* ASSIGNMENT *
Check every line in the listing below for "shipping". Copy the ones where it occurs.
::: PROVIDED RECORDS :::
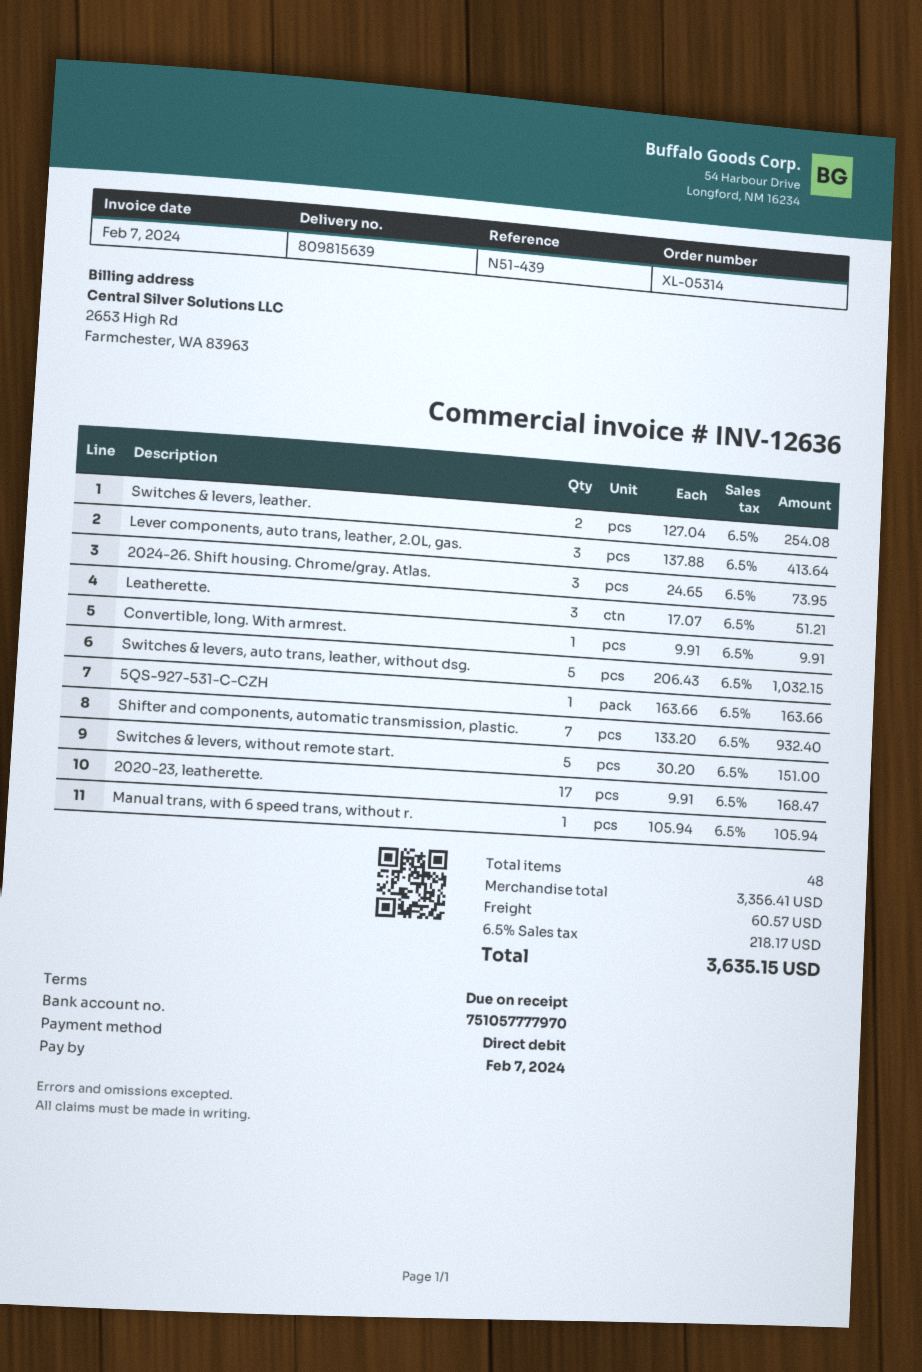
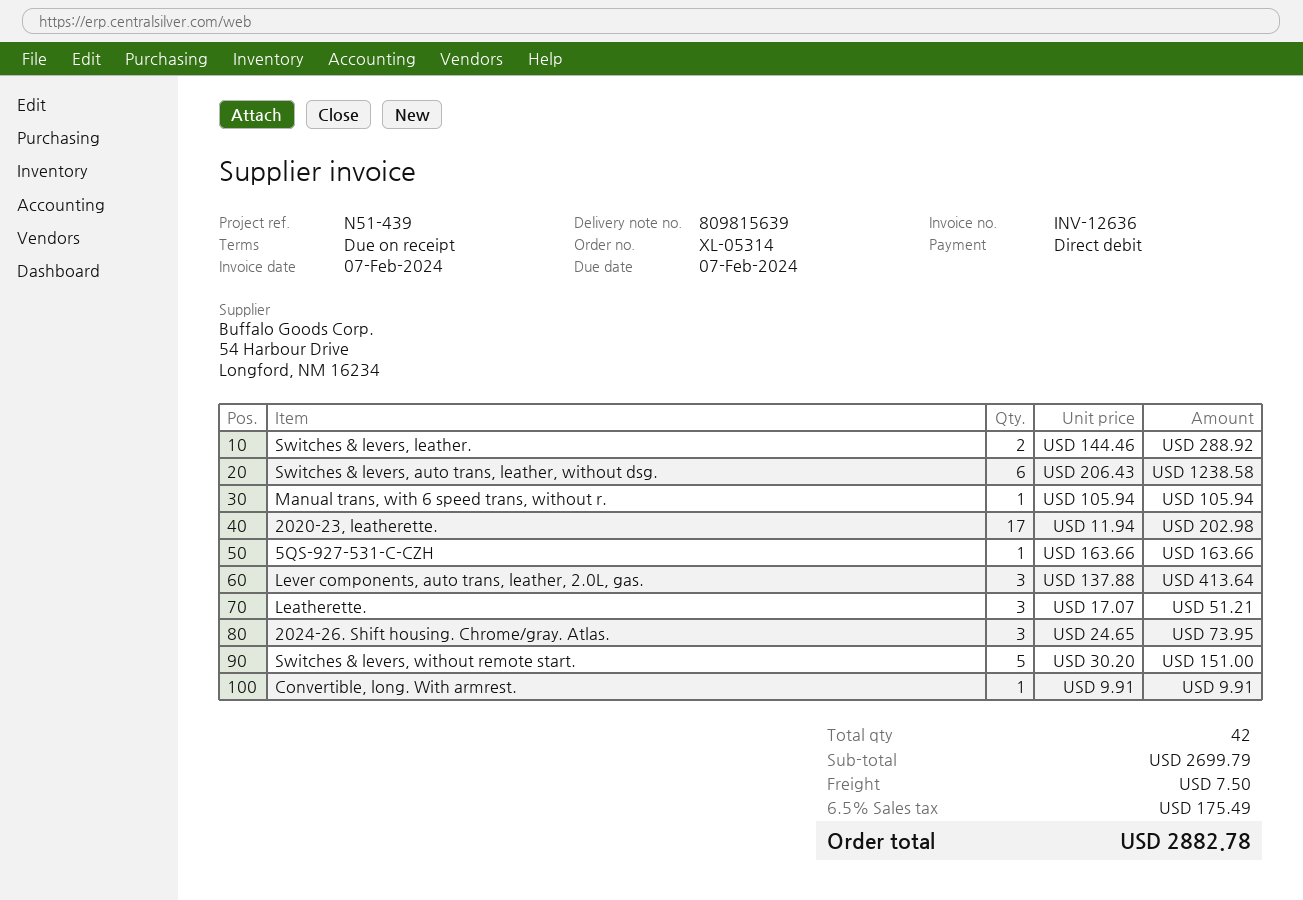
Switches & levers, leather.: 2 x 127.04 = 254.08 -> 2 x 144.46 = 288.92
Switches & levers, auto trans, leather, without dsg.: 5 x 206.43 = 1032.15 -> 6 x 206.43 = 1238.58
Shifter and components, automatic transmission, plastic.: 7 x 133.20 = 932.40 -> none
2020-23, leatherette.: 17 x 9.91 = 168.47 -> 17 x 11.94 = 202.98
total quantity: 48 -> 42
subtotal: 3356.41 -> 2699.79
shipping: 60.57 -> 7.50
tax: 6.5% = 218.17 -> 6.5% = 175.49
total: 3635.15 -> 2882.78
:::
::: PROVIDED RECORDS :::
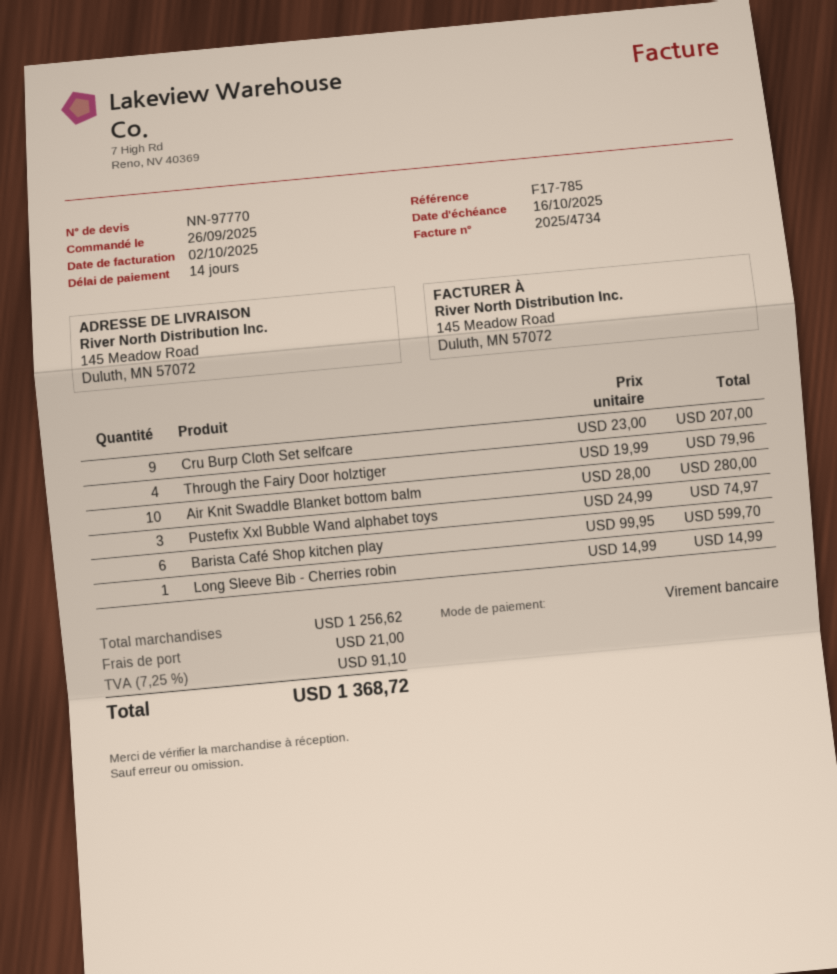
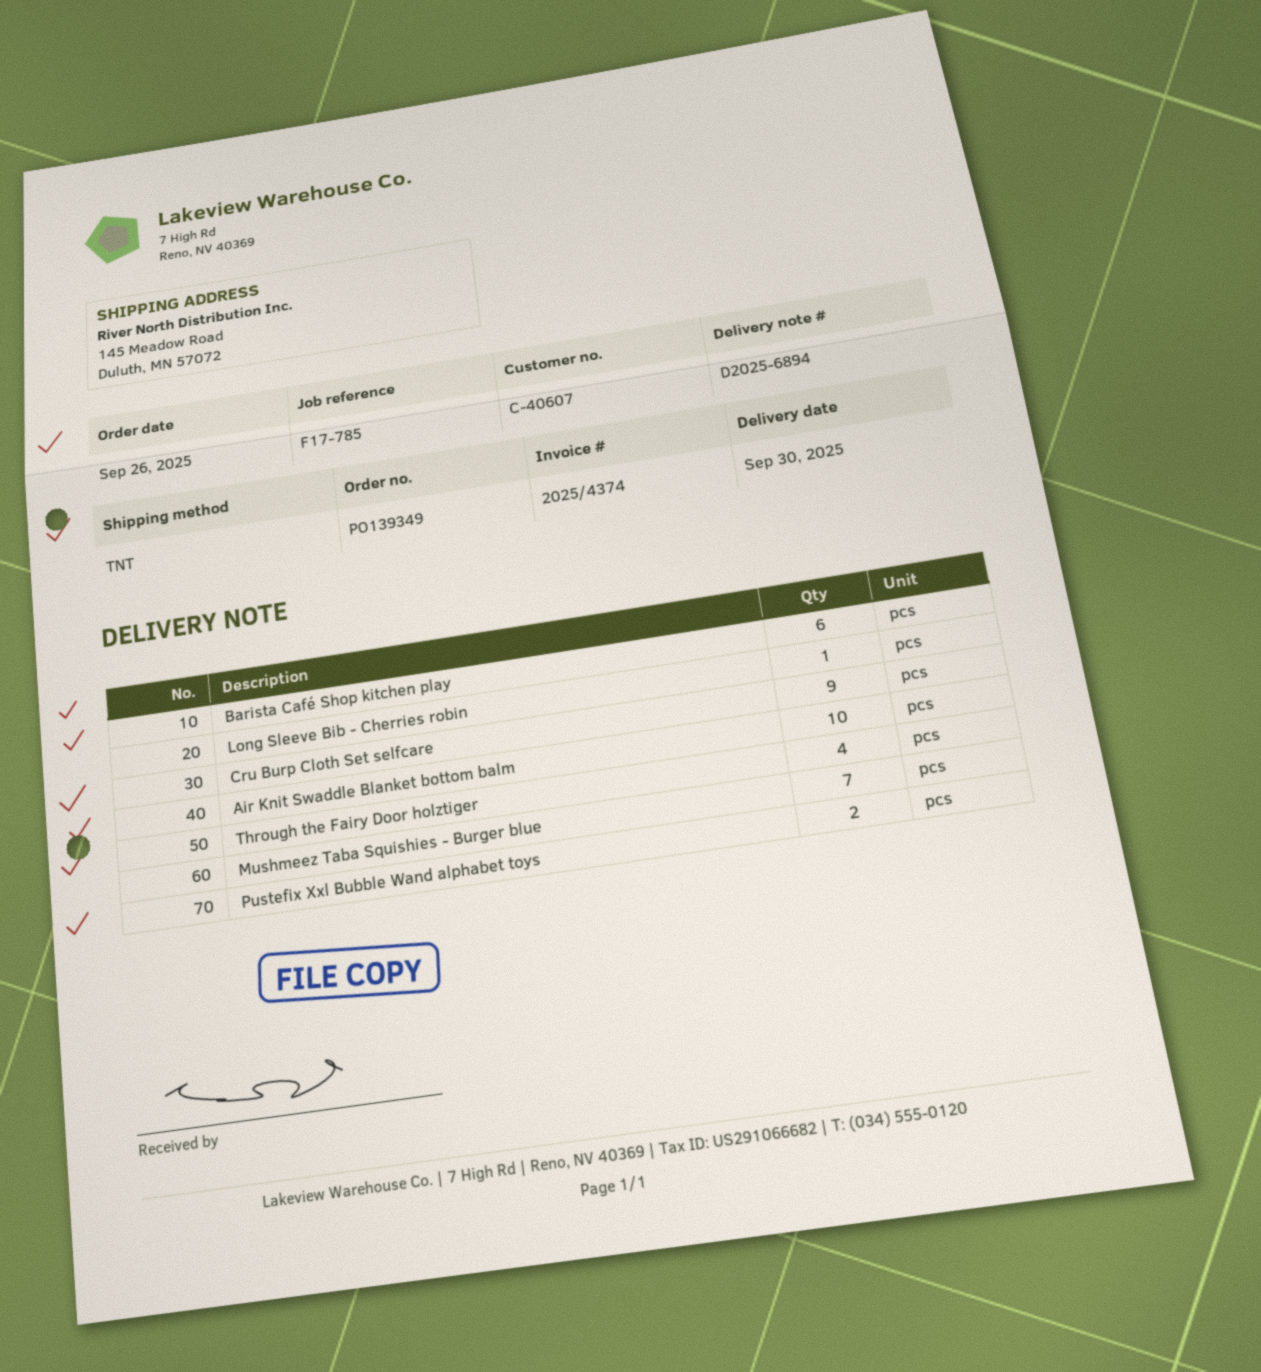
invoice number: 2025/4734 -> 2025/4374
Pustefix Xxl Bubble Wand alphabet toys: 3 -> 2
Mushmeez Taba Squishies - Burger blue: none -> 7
:::
::: PROVIDED RECORDS :::
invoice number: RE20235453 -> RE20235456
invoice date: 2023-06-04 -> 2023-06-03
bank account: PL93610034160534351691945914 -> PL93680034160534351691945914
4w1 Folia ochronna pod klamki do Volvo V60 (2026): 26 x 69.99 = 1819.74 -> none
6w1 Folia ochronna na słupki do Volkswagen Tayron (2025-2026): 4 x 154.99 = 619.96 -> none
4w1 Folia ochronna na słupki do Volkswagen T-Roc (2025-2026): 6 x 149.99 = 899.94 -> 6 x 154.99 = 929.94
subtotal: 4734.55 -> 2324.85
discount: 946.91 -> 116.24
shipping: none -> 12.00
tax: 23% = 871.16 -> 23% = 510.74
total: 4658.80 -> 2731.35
:::
* RESULT FOR THIS TASK *
shipping: 60.57 -> 7.50
shipping: none -> 12.00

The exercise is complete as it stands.